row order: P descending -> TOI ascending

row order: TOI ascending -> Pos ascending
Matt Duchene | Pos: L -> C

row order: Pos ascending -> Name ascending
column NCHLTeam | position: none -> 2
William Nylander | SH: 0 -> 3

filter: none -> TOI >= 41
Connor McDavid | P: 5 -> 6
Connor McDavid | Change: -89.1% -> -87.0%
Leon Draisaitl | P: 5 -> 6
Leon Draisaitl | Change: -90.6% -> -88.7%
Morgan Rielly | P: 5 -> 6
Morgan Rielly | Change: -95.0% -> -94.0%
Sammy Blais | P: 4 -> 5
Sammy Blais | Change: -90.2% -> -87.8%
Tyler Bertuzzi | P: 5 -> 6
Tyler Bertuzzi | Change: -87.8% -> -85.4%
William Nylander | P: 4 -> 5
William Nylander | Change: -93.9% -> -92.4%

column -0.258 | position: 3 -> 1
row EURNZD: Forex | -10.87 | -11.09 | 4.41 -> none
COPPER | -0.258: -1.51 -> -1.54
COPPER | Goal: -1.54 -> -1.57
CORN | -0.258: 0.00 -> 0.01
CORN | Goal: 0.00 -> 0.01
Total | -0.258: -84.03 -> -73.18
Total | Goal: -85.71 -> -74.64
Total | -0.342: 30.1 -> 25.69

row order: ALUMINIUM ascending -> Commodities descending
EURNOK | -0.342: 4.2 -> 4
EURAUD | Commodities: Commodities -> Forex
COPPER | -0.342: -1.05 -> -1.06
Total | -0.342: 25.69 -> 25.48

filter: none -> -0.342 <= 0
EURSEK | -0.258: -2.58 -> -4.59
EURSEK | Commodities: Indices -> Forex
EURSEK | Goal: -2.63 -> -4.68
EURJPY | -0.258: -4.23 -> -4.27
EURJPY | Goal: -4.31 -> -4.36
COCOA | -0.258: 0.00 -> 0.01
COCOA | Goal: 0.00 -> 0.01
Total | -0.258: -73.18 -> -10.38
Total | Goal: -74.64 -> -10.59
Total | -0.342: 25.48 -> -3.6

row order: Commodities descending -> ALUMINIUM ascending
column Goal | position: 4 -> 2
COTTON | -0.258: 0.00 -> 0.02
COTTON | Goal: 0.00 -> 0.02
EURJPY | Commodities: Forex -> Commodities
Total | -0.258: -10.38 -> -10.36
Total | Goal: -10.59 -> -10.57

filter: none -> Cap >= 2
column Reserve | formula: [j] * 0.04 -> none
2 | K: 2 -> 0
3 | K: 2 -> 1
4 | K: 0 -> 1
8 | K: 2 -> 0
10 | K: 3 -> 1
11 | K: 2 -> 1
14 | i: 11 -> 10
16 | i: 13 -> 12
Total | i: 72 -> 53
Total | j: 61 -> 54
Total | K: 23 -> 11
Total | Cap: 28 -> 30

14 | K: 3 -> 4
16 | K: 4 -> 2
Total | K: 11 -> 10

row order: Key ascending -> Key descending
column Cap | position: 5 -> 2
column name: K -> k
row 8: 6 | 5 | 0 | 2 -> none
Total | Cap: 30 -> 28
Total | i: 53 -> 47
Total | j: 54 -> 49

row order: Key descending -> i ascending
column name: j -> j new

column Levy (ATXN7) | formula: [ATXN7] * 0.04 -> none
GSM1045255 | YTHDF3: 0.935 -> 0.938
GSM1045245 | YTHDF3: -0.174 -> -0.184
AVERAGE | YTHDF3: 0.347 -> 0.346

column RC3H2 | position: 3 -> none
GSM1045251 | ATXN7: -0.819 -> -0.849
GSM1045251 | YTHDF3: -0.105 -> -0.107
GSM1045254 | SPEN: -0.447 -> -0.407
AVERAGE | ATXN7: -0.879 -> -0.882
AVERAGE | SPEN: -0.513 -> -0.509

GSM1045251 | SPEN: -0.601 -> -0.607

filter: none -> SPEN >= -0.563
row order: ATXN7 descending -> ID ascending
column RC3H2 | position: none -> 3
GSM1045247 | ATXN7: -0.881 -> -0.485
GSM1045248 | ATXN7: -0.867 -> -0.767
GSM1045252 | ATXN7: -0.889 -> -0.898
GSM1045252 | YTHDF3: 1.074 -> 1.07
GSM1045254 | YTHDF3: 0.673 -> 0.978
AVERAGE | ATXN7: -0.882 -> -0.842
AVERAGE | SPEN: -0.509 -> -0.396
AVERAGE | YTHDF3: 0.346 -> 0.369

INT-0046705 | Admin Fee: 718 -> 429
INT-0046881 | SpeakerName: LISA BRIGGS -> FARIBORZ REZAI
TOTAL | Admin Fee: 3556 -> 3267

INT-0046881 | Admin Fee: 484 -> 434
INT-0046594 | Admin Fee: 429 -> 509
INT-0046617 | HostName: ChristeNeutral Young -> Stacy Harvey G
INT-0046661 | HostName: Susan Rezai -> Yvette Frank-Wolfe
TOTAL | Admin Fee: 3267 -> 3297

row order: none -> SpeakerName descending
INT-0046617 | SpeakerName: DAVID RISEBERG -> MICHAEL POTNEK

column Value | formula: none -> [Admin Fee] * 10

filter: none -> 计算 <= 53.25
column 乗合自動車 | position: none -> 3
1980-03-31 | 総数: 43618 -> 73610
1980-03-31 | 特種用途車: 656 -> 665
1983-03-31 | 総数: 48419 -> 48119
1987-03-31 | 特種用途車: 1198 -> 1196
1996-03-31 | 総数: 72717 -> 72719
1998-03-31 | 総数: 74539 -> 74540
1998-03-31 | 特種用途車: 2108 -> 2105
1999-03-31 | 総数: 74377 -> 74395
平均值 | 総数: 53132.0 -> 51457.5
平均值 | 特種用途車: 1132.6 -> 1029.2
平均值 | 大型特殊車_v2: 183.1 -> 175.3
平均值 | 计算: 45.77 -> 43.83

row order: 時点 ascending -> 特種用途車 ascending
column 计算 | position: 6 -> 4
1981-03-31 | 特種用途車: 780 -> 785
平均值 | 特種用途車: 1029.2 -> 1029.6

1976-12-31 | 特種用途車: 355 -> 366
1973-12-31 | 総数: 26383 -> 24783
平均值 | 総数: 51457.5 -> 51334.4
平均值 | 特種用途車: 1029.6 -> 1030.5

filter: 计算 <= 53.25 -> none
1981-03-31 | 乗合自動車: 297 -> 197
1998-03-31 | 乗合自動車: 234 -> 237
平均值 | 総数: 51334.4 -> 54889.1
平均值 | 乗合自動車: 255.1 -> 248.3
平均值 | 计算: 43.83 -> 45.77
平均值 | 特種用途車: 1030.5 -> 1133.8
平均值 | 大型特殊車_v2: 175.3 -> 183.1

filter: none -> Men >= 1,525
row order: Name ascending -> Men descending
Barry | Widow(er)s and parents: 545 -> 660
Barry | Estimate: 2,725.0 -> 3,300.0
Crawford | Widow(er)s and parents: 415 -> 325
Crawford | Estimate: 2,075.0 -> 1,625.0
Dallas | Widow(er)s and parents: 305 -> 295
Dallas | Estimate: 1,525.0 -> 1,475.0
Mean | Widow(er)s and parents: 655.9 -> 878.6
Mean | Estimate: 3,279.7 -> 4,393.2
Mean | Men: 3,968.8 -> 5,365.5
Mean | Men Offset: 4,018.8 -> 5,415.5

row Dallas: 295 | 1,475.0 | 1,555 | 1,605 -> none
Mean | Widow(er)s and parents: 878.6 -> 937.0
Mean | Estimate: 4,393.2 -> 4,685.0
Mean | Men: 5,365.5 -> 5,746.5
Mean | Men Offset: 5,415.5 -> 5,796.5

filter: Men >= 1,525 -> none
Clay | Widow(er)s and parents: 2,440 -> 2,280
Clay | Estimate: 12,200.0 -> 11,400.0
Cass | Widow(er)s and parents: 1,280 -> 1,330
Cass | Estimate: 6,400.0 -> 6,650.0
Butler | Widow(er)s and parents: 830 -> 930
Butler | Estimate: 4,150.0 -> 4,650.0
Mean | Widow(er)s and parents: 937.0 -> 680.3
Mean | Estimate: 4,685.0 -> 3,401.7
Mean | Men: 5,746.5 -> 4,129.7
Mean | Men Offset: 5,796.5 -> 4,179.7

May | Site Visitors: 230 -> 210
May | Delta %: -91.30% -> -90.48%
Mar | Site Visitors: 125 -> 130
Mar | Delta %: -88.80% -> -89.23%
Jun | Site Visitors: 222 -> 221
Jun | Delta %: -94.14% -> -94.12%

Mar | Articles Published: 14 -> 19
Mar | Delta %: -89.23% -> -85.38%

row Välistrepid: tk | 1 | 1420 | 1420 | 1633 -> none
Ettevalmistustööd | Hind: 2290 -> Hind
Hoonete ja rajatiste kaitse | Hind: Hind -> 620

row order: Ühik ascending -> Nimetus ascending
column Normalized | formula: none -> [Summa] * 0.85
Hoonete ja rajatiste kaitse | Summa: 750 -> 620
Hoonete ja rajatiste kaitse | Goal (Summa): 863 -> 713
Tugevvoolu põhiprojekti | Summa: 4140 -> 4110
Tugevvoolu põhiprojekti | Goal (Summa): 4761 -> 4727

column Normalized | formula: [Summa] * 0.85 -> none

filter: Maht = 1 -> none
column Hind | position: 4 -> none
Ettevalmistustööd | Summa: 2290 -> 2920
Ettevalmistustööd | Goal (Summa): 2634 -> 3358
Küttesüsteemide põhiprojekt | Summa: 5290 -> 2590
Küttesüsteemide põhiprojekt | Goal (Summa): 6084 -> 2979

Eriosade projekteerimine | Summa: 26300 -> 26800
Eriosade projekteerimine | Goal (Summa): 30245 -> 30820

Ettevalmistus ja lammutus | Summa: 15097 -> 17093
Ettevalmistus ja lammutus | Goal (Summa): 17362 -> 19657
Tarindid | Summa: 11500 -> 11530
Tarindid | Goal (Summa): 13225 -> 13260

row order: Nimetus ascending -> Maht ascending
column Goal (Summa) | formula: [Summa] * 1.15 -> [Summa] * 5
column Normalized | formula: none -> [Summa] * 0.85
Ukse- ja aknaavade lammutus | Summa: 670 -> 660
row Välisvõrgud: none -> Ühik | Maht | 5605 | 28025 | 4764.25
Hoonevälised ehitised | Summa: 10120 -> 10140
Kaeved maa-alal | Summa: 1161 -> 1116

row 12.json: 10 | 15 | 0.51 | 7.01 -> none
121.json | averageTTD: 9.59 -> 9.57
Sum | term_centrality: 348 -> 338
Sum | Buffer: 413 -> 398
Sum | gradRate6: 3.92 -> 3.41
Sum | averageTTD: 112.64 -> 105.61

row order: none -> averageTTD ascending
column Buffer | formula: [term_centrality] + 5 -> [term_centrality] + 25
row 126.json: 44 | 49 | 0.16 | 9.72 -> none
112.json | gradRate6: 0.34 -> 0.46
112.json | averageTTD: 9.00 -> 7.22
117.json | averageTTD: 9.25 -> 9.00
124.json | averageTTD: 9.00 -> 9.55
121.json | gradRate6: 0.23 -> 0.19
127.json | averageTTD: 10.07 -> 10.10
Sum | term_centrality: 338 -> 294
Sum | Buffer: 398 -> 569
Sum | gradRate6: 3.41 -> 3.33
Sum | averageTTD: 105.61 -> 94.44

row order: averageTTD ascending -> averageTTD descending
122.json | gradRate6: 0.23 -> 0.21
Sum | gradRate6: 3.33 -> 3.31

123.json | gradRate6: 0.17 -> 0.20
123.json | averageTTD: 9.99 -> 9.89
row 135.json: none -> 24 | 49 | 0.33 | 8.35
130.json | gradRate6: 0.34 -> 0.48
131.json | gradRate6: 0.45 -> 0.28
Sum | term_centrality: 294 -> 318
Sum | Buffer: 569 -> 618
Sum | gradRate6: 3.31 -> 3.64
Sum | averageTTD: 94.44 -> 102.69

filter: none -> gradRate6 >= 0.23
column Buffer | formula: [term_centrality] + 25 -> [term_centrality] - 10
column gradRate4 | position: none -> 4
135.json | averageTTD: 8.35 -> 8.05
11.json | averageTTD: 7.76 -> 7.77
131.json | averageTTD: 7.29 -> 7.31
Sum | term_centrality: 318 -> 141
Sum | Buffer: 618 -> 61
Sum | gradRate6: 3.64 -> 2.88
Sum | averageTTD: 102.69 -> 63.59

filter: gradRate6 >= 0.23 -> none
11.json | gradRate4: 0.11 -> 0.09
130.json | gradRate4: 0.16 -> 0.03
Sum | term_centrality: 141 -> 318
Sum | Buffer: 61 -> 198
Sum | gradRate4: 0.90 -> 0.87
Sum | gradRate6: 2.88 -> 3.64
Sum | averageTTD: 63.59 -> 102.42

(Task requirements)
The lines to set down, exactly and with both ends included, run from the one containing "121.json | gradRate6: 0.23 -> 0.19" to the last line of the data above.

(The answer)
121.json | gradRate6: 0.23 -> 0.19
127.json | averageTTD: 10.07 -> 10.10
Sum | term_centrality: 338 -> 294
Sum | Buffer: 398 -> 569
Sum | gradRate6: 3.41 -> 3.33
Sum | averageTTD: 105.61 -> 94.44

row order: averageTTD ascending -> averageTTD descending
122.json | gradRate6: 0.23 -> 0.21
Sum | gradRate6: 3.33 -> 3.31

123.json | gradRate6: 0.17 -> 0.20
123.json | averageTTD: 9.99 -> 9.89
row 135.json: none -> 24 | 49 | 0.33 | 8.35
130.json | gradRate6: 0.34 -> 0.48
131.json | gradRate6: 0.45 -> 0.28
Sum | term_centrality: 294 -> 318
Sum | Buffer: 569 -> 618
Sum | gradRate6: 3.31 -> 3.64
Sum | averageTTD: 94.44 -> 102.69

filter: none -> gradRate6 >= 0.23
column Buffer | formula: [term_centrality] + 25 -> [term_centrality] - 10
column gradRate4 | position: none -> 4
135.json | averageTTD: 8.35 -> 8.05
11.json | averageTTD: 7.76 -> 7.77
131.json | averageTTD: 7.29 -> 7.31
Sum | term_centrality: 318 -> 141
Sum | Buffer: 618 -> 61
Sum | gradRate6: 3.64 -> 2.88
Sum | averageTTD: 102.69 -> 63.59

filter: gradRate6 >= 0.23 -> none
11.json | gradRate4: 0.11 -> 0.09
130.json | gradRate4: 0.16 -> 0.03
Sum | term_centrality: 141 -> 318
Sum | Buffer: 61 -> 198
Sum | gradRate4: 0.90 -> 0.87
Sum | gradRate6: 2.88 -> 3.64
Sum | averageTTD: 63.59 -> 102.42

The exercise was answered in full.